**WHAT THE TASK ASKS**
Return the following lines and nothing else: the one holding "text-align: right ->" and all those after it in the records below, unchanged, minus any pictures.

Recorded data:
-- Opening Marker --

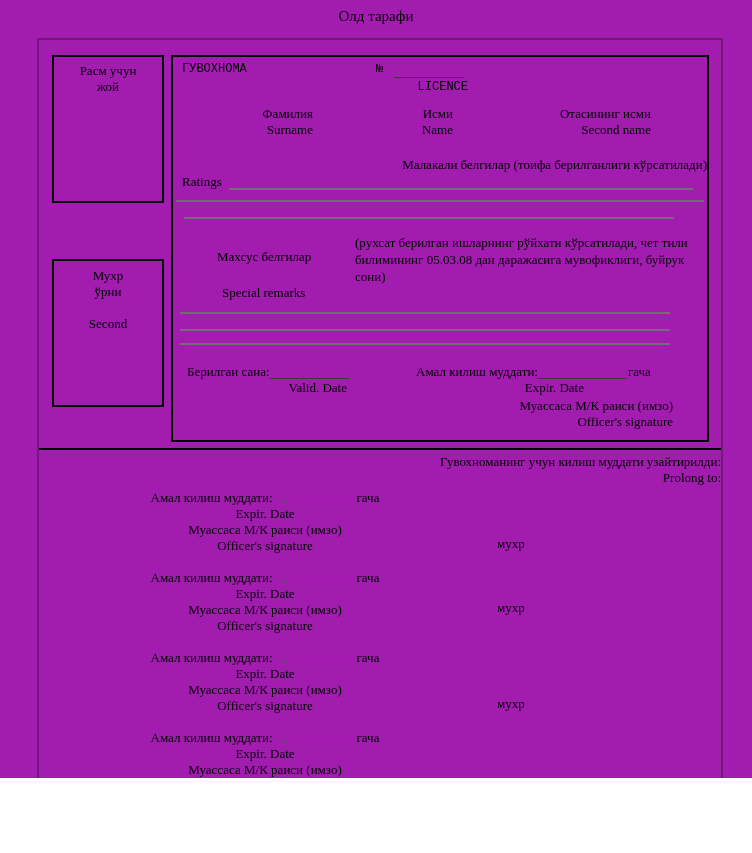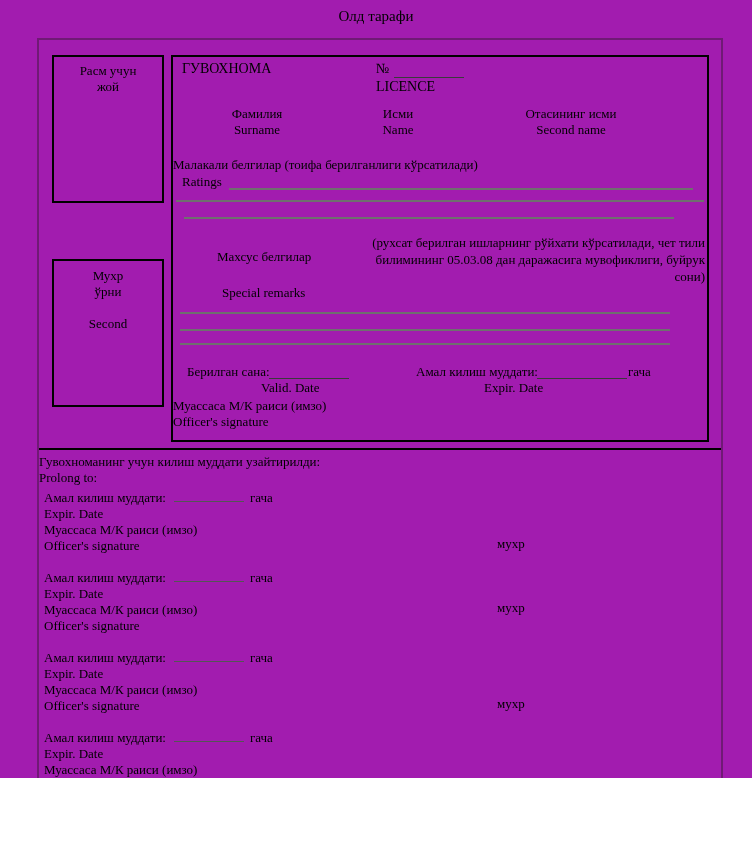"ГУВОХНОМА" .fs14 { font-family: none -> Liberation Mono, monospace; font-size: 14px -> 12px }
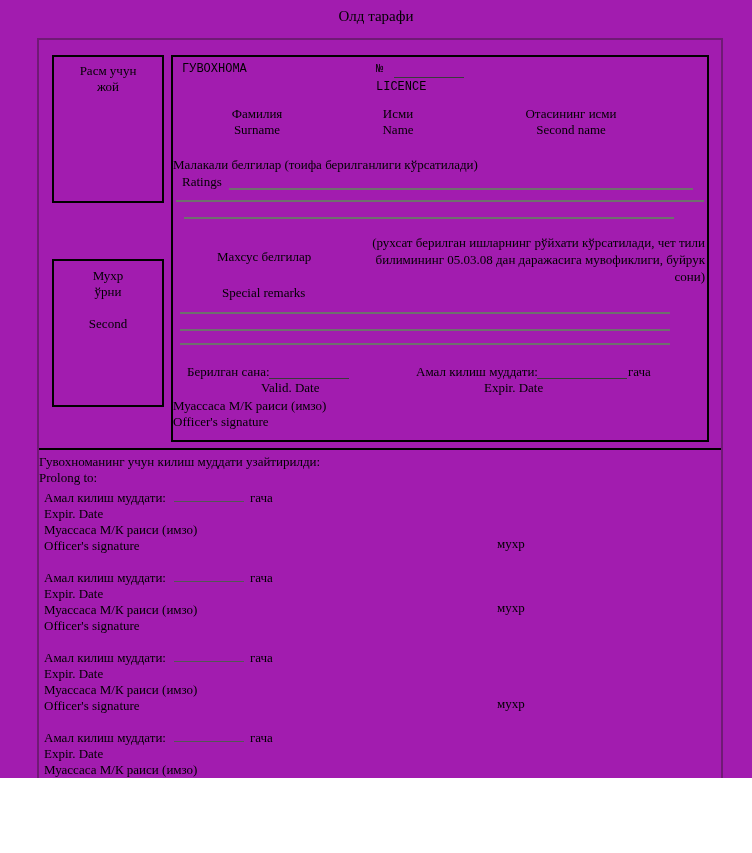"LICENCE" .center { text-align: left -> right }
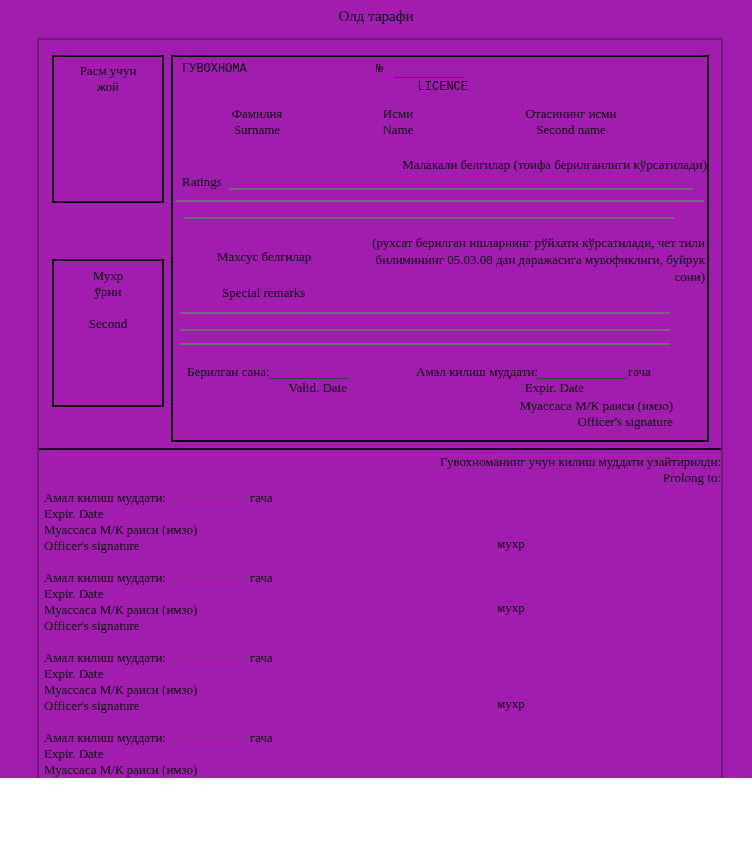"Фамилия" .name-col { text-align: center -> right }
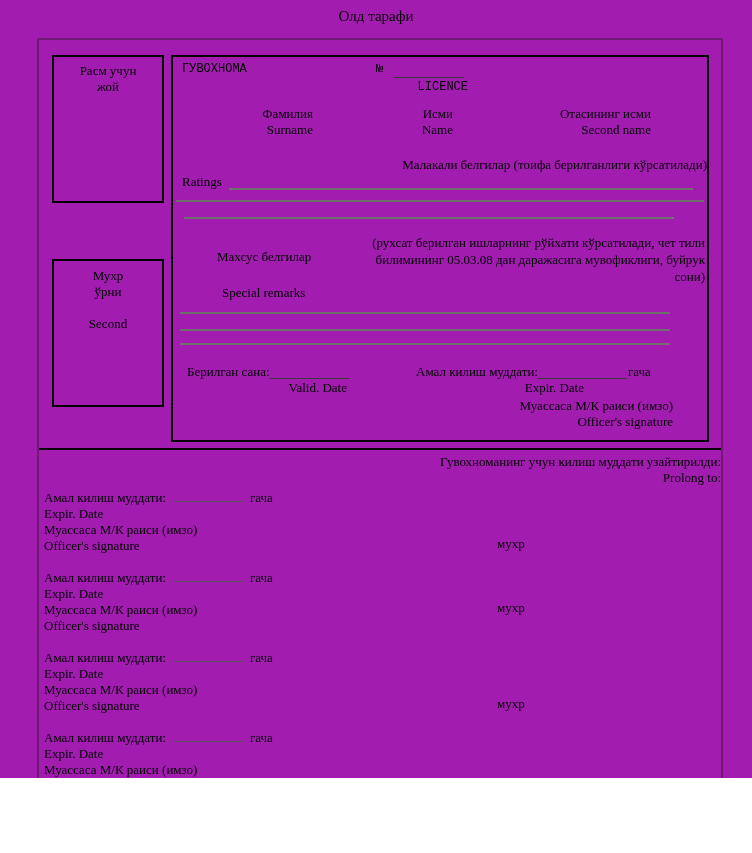"(рухсат берилган ишларнинг рўйхати" .note-par { text-align: right -> none }
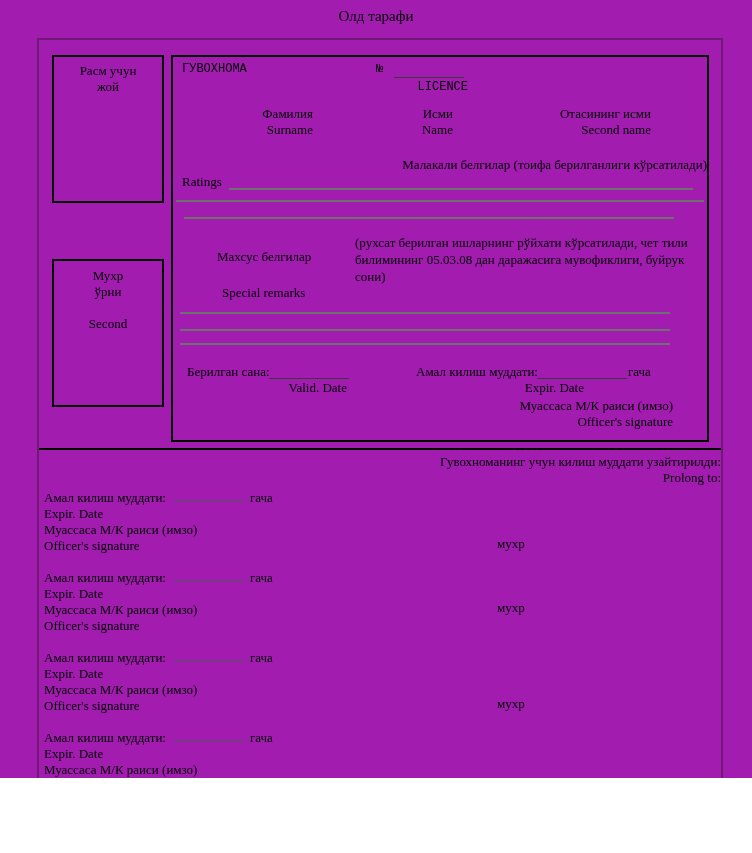"Амал килиш муддати: гача" .prolong-block { left: 5px -> 16px; text-align: none -> center }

-- Closing Marker --

**RESPONSE TO THE EXERCISE**
"(рухсат берилган ишларнинг рўйхати" .note-par { text-align: right -> none }
"Амал килиш муддати: гача" .prolong-block { left: 5px -> 16px; text-align: none -> center }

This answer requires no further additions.